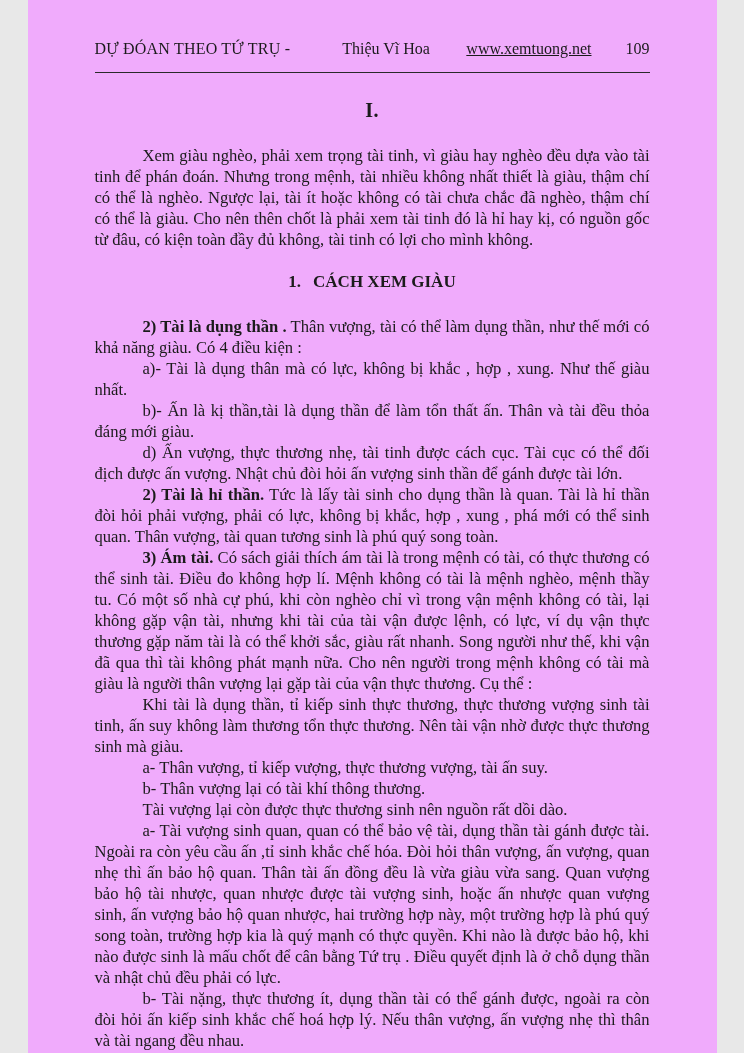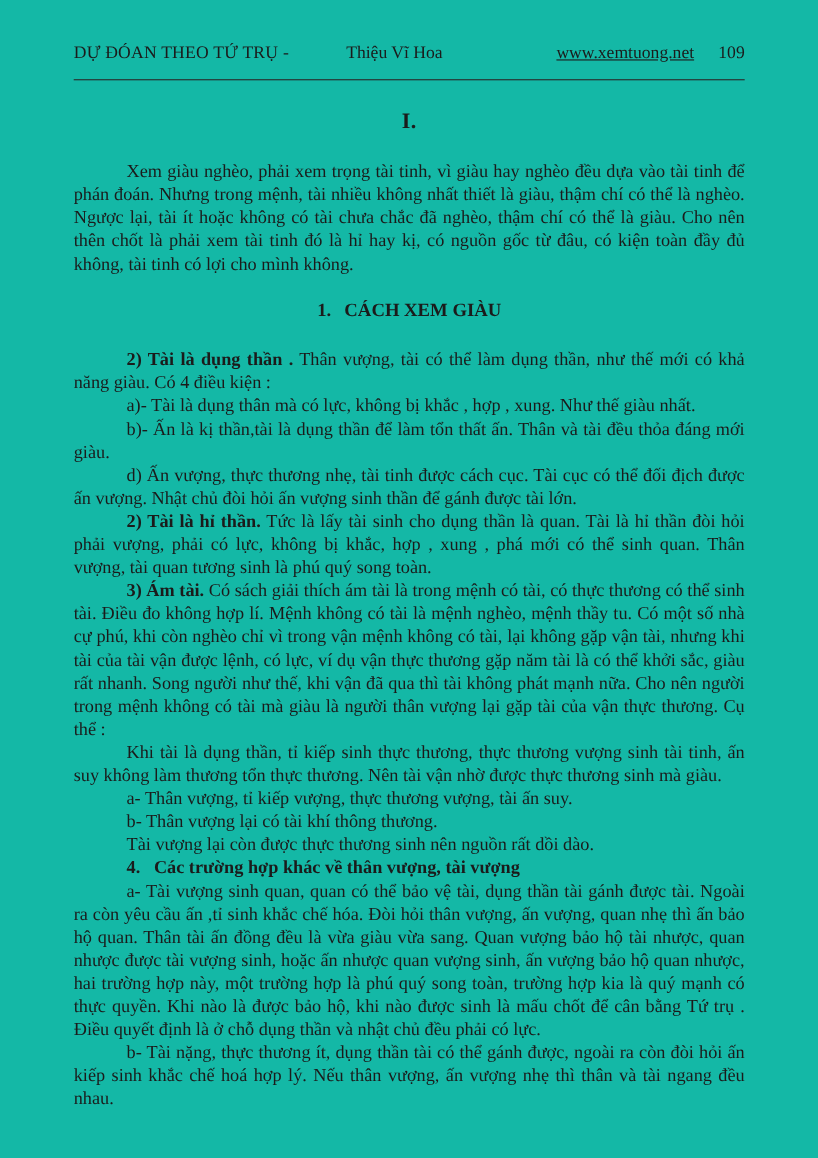"DỰ ĐÓAN THEO TỨ TRỤ" .page { background: #14b8a6 -> #f0abfc; width: 744px -> 689px }
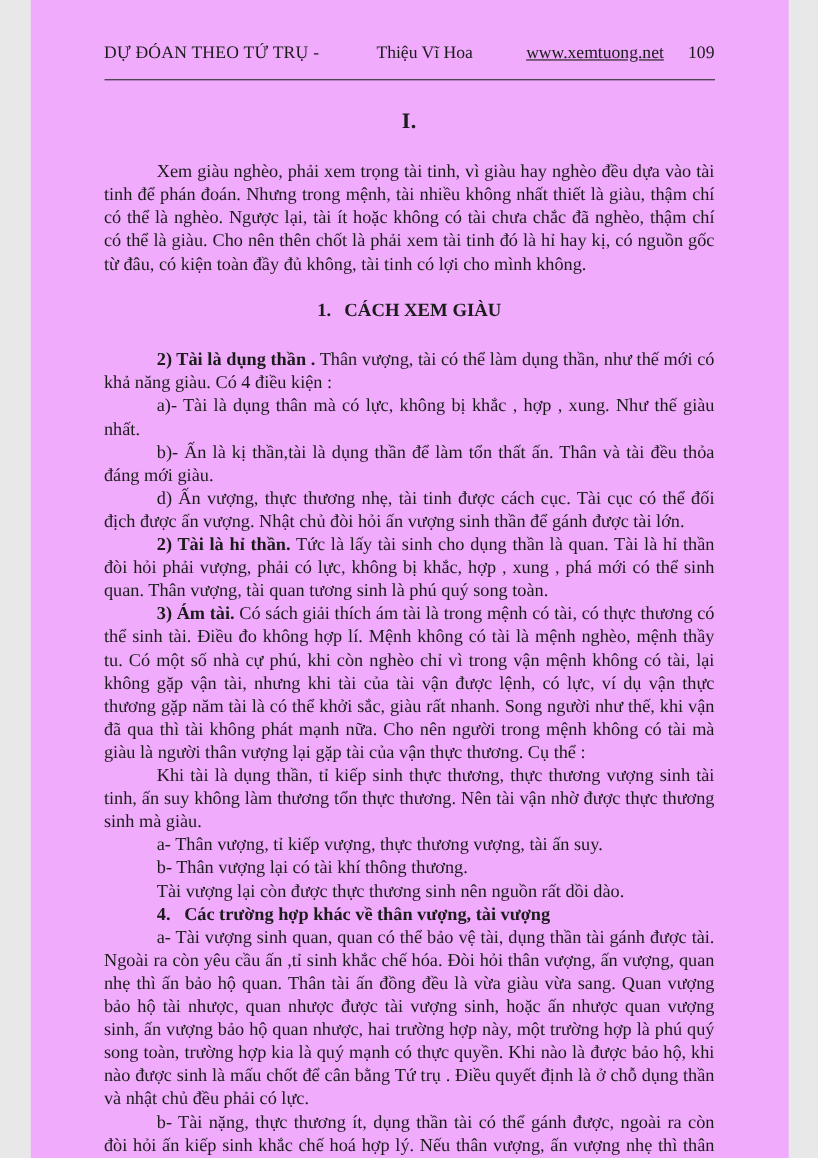"109" .rh-page { margin-left: 22px -> 34px }
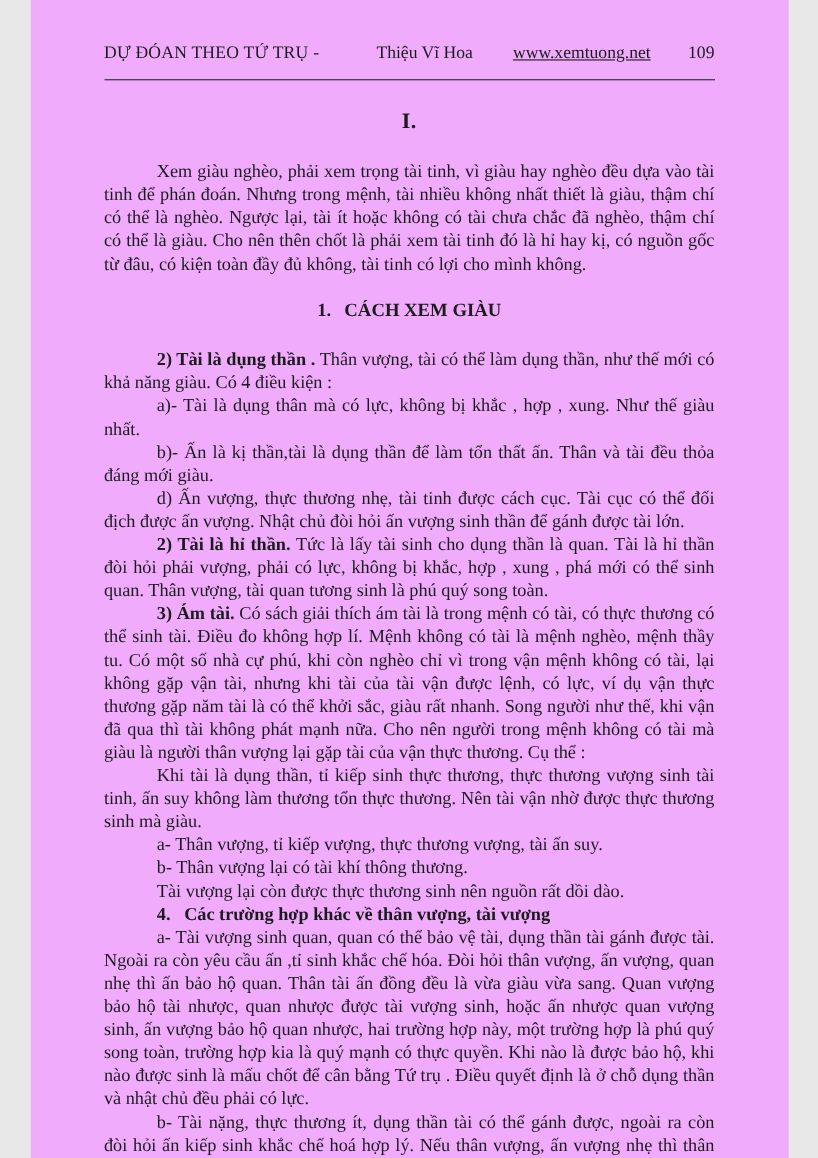"4. Các trường hợp khác" p.para { html: <p><b>4.&nbsp;&nbsp; Các trường hợp khác về thân vượng, tài vượng</b><span></span></p> -> none }
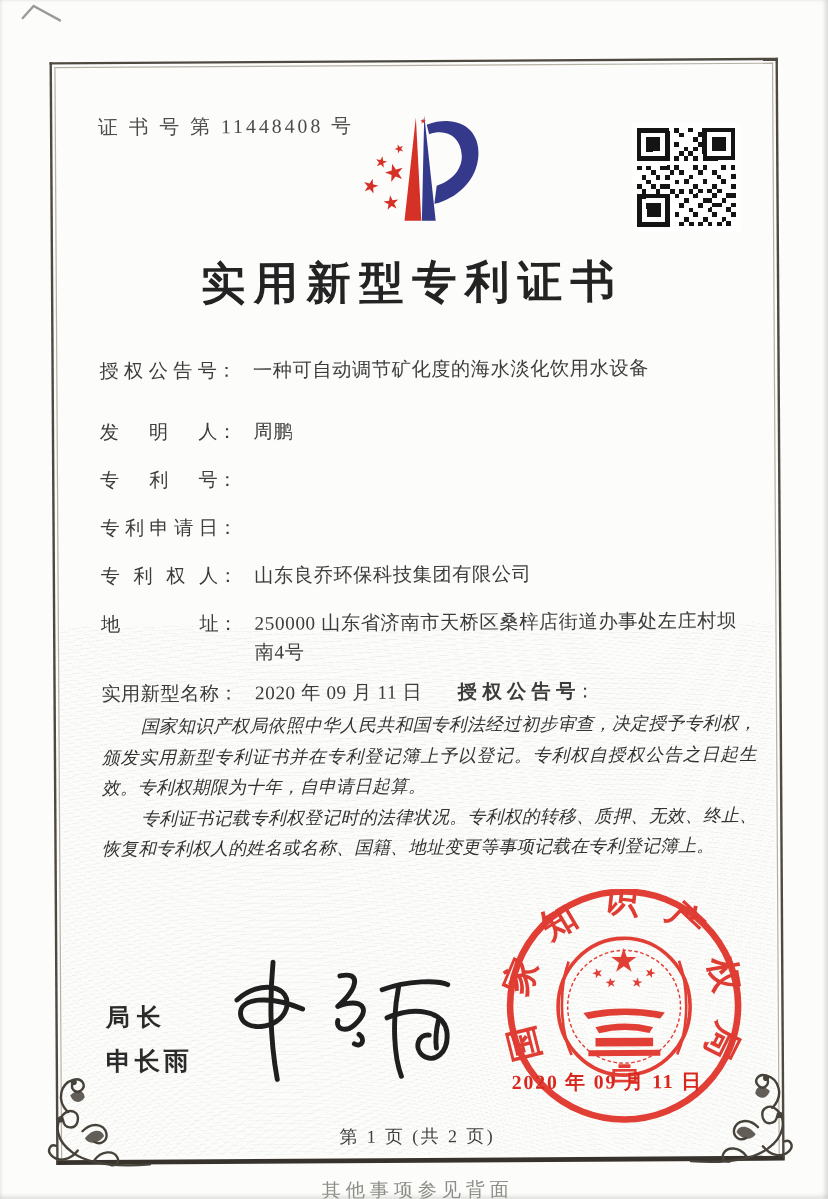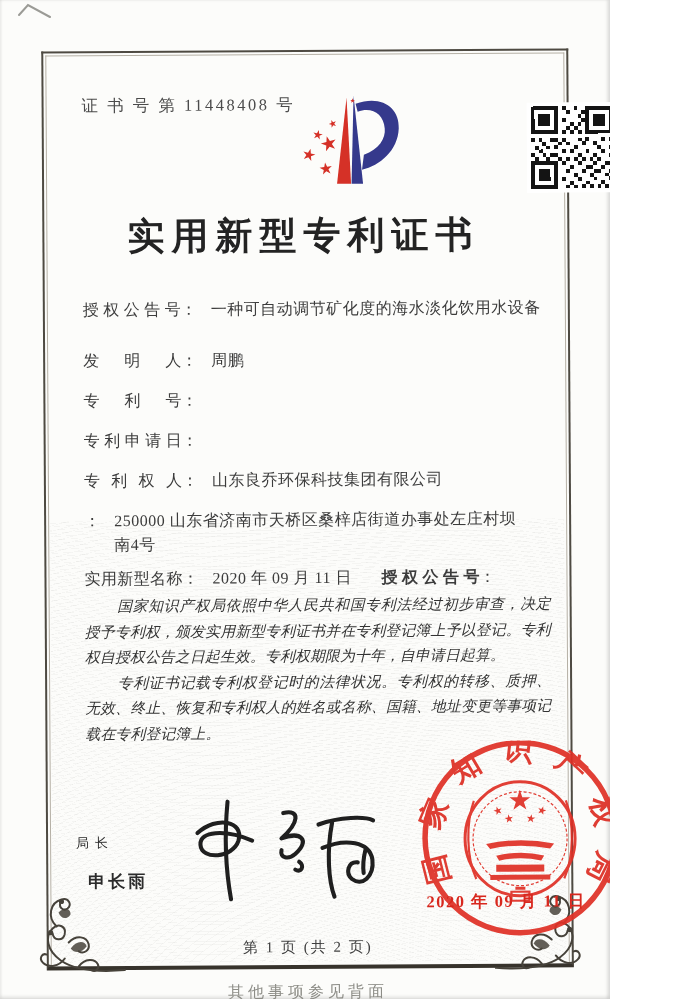"证 书 号 第 11448408" .page { width: 610px -> 690px }
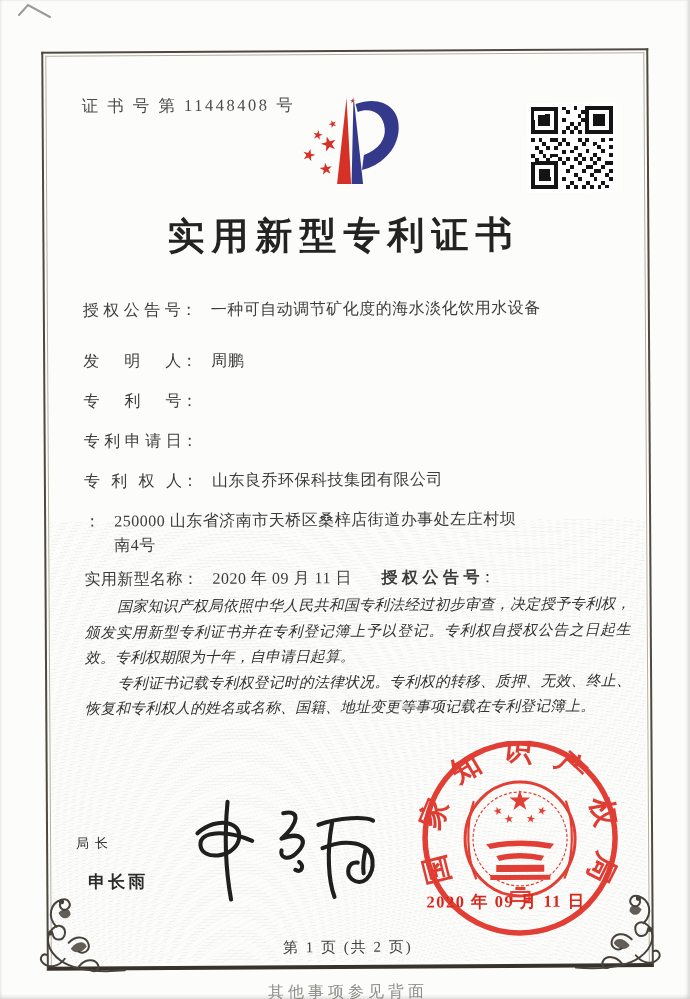"地址" span.lab { html: none -> <span>地址</span> }
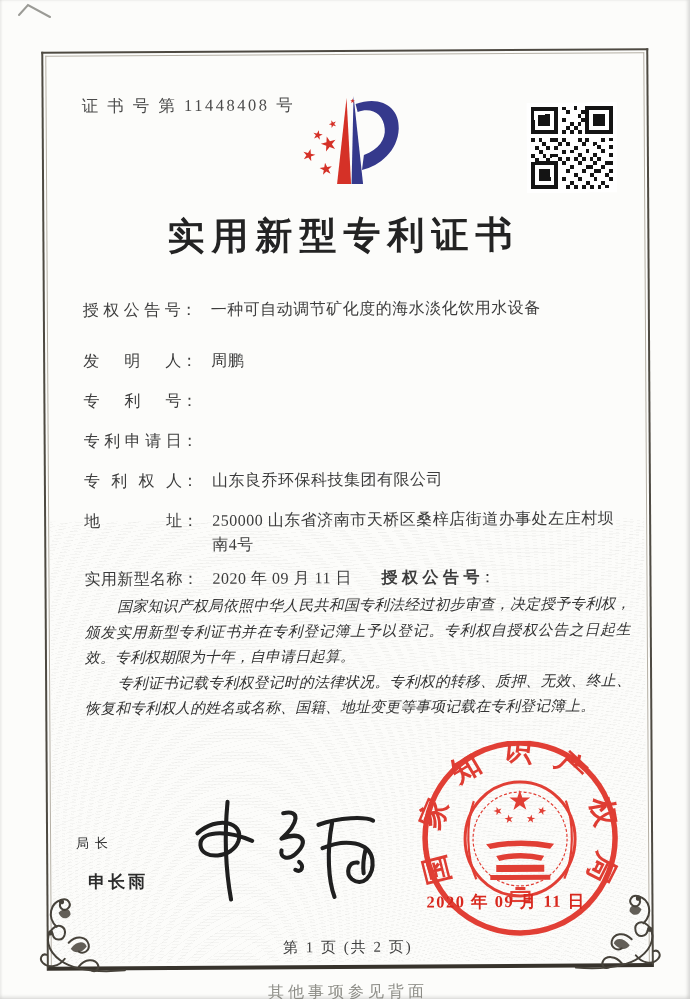"局长" .signer-title { font-size: 13px -> 20px; font-weight: 400 -> 700; left: 74px -> 86px }
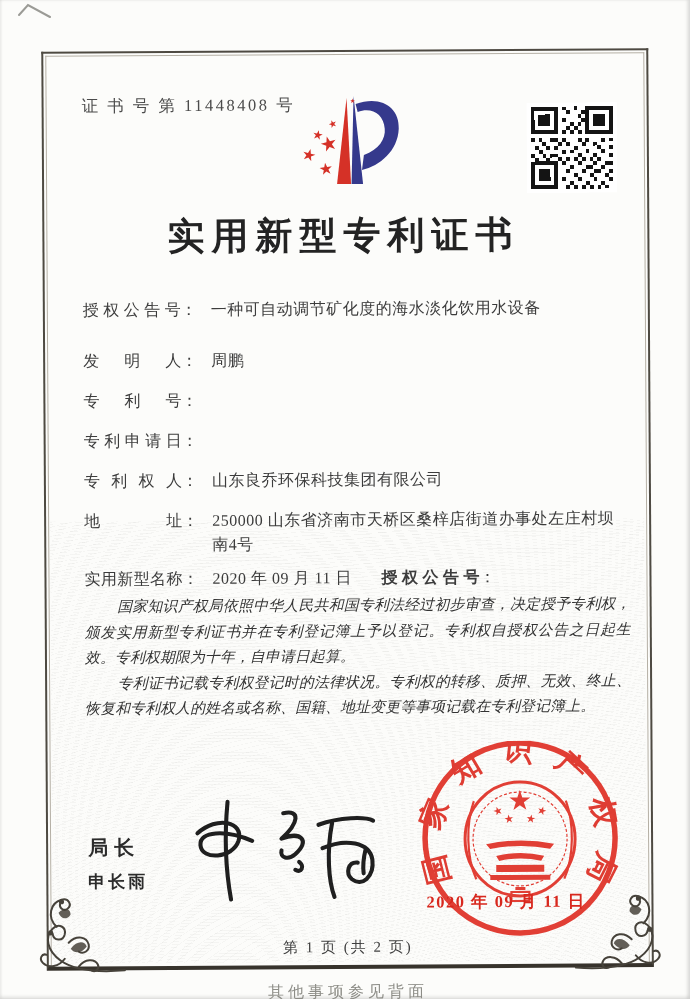"申长雨" .signer-name { font-size: 17px -> 21px }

·····

All of the records need to be restated word for word, but not the pictures.

"DỰ ĐÓAN THEO TỨ TRỤ" .page { background: #14b8a6 -> #f0abfc; width: 744px -> 689px }
"109" .rh-page { margin-left: 22px -> 34px }
"4. Các trường hợp khác" p.para { html: <p><b>4.&nbsp;&nbsp; Các trường hợp khác về thân vượng, tài vượng</b><span></span></p> -> none }
"证 书 号 第 11448408" .page { width: 610px -> 690px }
"地址" span.lab { html: none -> <span>地址</span> }
"局长" .signer-title { font-size: 13px -> 20px; font-weight: 400 -> 700; left: 74px -> 86px }
"申长雨" .signer-name { font-size: 17px -> 21px }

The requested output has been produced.